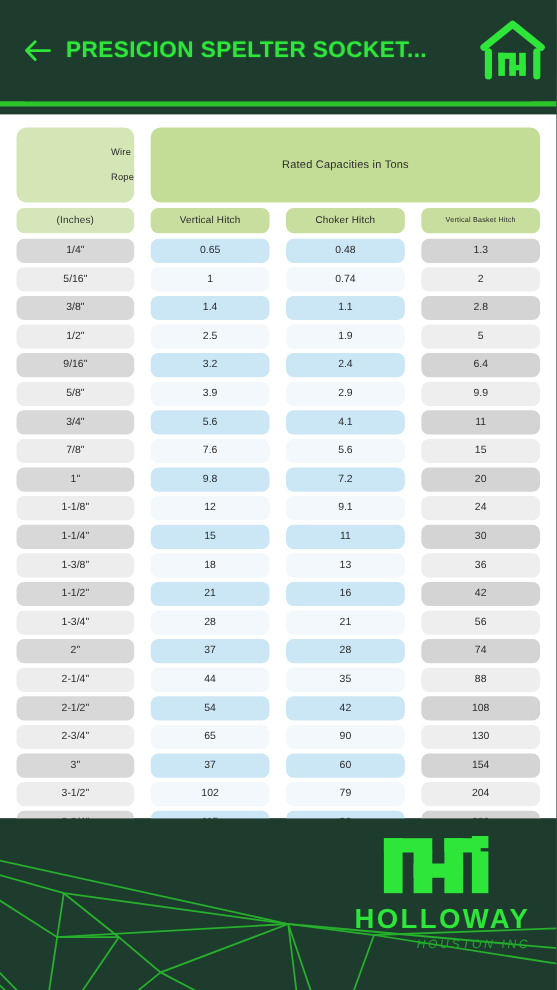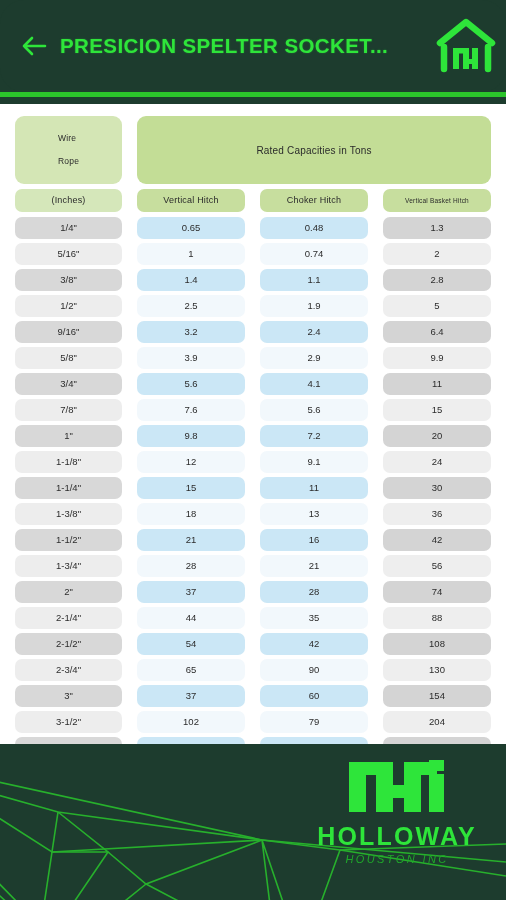--- a/index.html
+++ b/index.html
@@ -68,7 +68,7 @@
   .hdr-wire {
     background:#d4e6b5; height:68px; border-radius:9px;
     font-size:8.5px; color:#2b2b2b; letter-spacing:.2px;
-    display:flex; align-items:center; justify-content:center;
+    display:flex; align-items:center; justify-content:flex-end;
   }
   .hdr-wire span { display:block; line-height:1.35; }
   .hdr-cap {

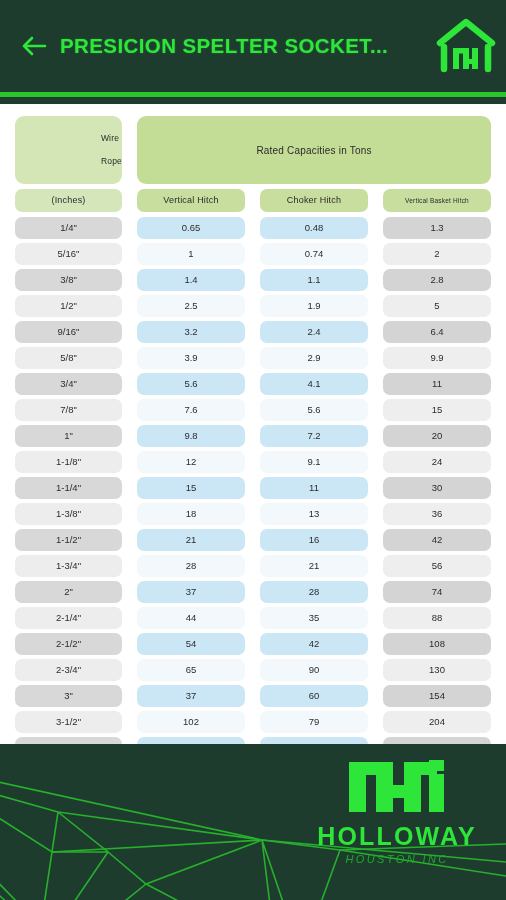--- a/index.html
+++ b/index.html
@@ -103,7 +103,7 @@
   .footer svg.net { position:absolute; left:0; top:0; }
   .footer-logo {
     position:absolute; right:24px; top:16px;
-    width:170px; text-align:center;
+    width:170px; text-align:right;
   }
   .logo-mark { height:62px; }
   .logo-mark svg { display:block; margin:0 auto; }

■ ■ ■ ■ ■ ■ ■

For the word "footer", go through the records and show each line that carries it.

   .footer svg.net { position:absolute; left:0; top:0; }
   .footer-logo {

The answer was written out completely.